Review: This is the first book I've read twice and will very soon read again for a third time. Its a book that you will never ever forget, it will always be on your personal top ten list. So stop wasting your time and reading all of these reviews (it will only ruin it for you) and go order this book, then come back and vote on whether or not this review was helpful to you. Trust me on this one!

Rating: 5 stars
Summary: Absolutely incredible
Review: I have read most of Nelson Demille's works, and although all of them are terrific and without peer, The Gold Coast, soars above all other novels. This is without a doubt the best book I have ever read. As odd as this sounds, I felt like I had developed a relationship with the characters of The Gold Coast, and was saddened when it finally had to end. I am reluctant to start another book for I know that it will pale in comparison to Gold Coast.

I feel very fortunate to have begun reading Demille's novels. He has given me hours of enjoyment, and never a feeling that I have wasted my time at the conclusion of the novel. Anyone out there that has not read Demille, or not read this book, I recommend picking this up NOW!

You wont be disappointed.

Thanks, Mr. Demille --- Keep 'em coming

Rating: 5 stars
Summary: 5 Stars Is Not Enough
Review: I have read many books in my lifetime but this is my favorite one of all. I have re-read it at least a half dozen times and it has ruined me for other books. I had the good fortune to meet Mr.DeMille at a book signing in New York a few years ago for General's Daughter. But I, of course, didn't want to discuss General's Daughter, I only wanted to rave about Gold Coast and the way he interwove humor with a very serious topic - the Mafia. DeMille was John Sutter-esque (funny and engaging but minus the sarcasm).I implored him to write a sequel and he said he always thinks about doing just that. A note to the naysayers: Are you sure you read the same book as everyone else? A sense of humor is needed to "get" this book.
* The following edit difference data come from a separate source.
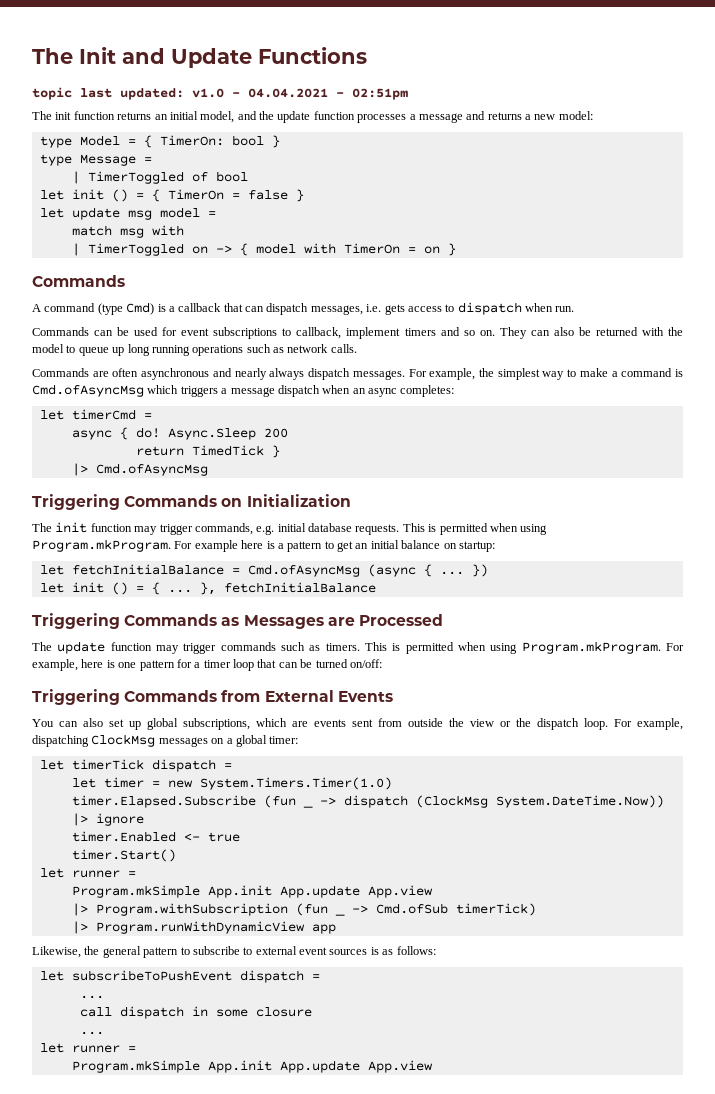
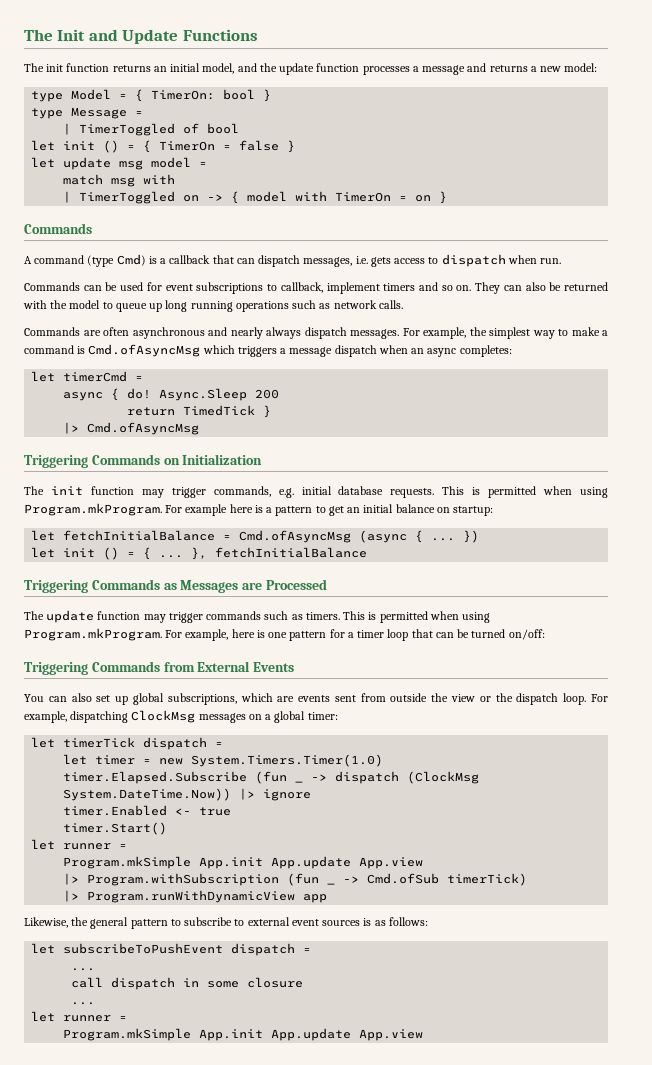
- topic last updated: v1.0 - 04.04.2021 - 02:51pm

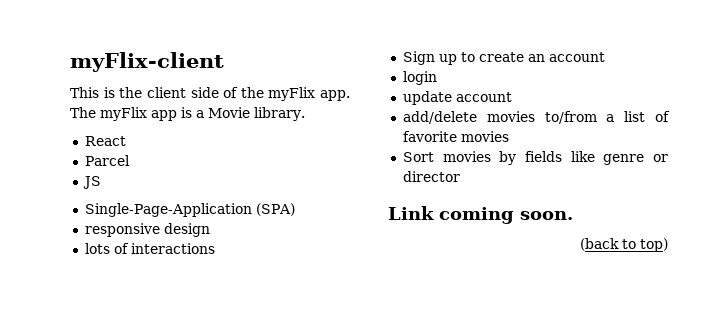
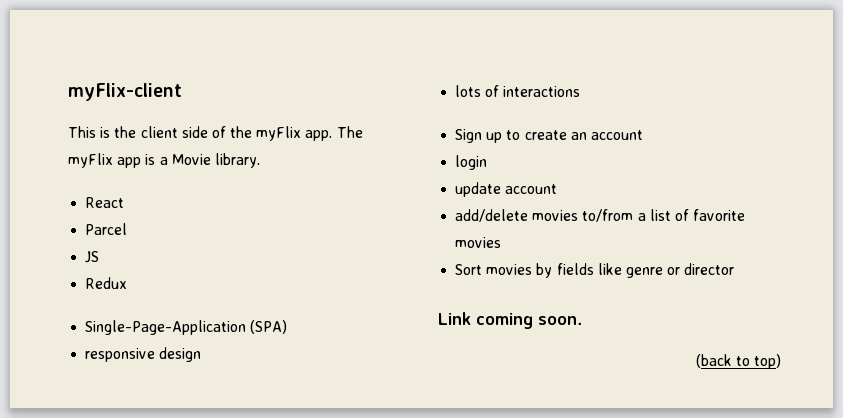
+ Redux

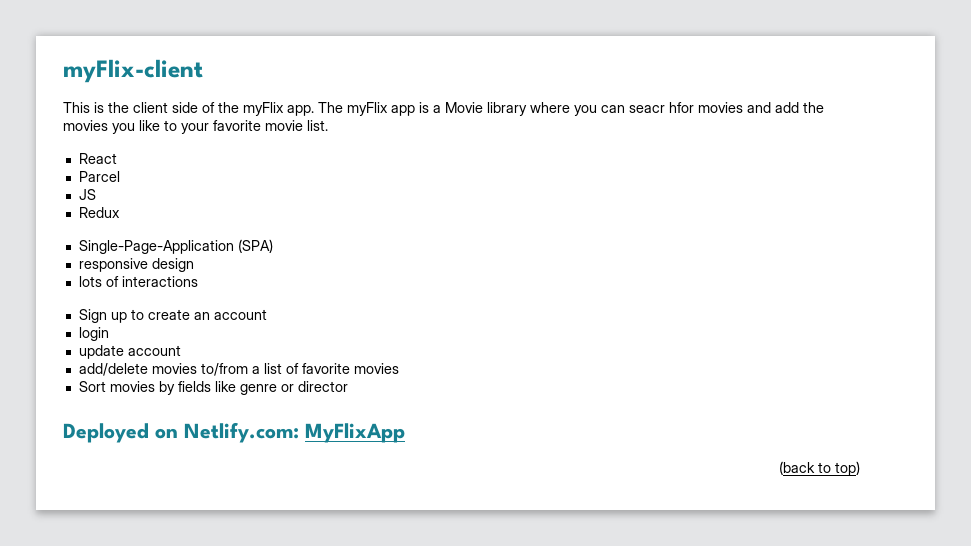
- The myFlix app is a Movie library.
+ The myFlix app is a Movie library where you can seacr hfor movies and add the movies you like to your favorite movie list.
- Link coming soon.
+ Deployed on Netlify.com: MyFlixApp

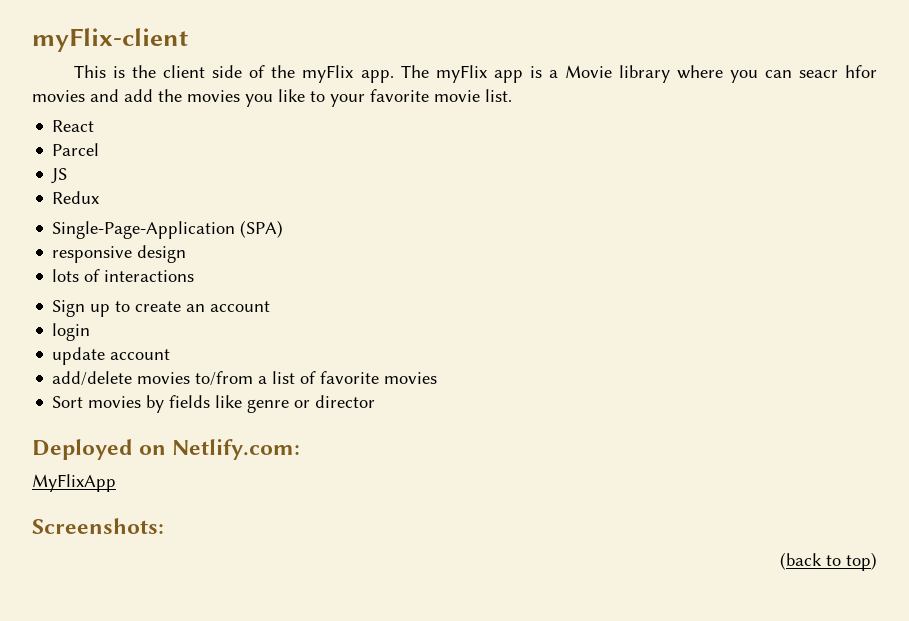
- Deployed on Netlify.com: MyFlixApp
+ Deployed on Netlify.com:
+ MyFlixApp
+ Screenshots:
Maybe that's why you didn't enjoy it.

Rating: 5 stars
Summary: The Gold Coast
Review: The Gold Coast was a captivating novel. Fitgerald left us at the beginning of the end of this world of unimaginable wealth that is the Gold Coast, Demille takes us inside the ruins. He touches a nerve that is peculiar to the American psyche: the idea that we somehow feel saddened to see the fall of 50 room mansions and 200 acre estates. Although most of us will never know anything even resembling that kind of wealth, something inside us, nevertheless, feels sad to see it vanish. Although I grew up on Long Island's more modest South Shore, it is still depressing to drive through places like Lattingtown and Locust Valley and see dozens of recently built contemporaries, dotting the acres of what was once a grand estate. While many of the Gold Coast institutions described by Demille, like the Creek and Piping Rock counrty clubs, are still holding the line, one gets the feeling that the old way of life is fighting a losing battle against the forces of subdividing real estate developers and new money. To those who have read the book and are familiar with the area, or to Demille himself if his eyes should ever see this, I would be interested to know if the Stanhope Hall and Alhambra were based on real Gold Coast mansions. It is obvious from looking at a map of Lattingtown, that the road described in the book as "Grace Lane" is really called Sheep Lane. I have passed it many times yet have always heeded to the no tresspassing sign. Is this where Stanhope Hall and Alhambra once stood, or are perhaps still standing?

Rating: 5 stars
Summary: Kinky
Review: I loved it, all of it. The kinky fantasy fullfillment of man & wife on a galloping horse in the wealthy region of Long Island made me smile, in more ways than one. A modern F. Scott, Demille gives a great look into lives of the old money families, including the maffia, with much wit and intrigue.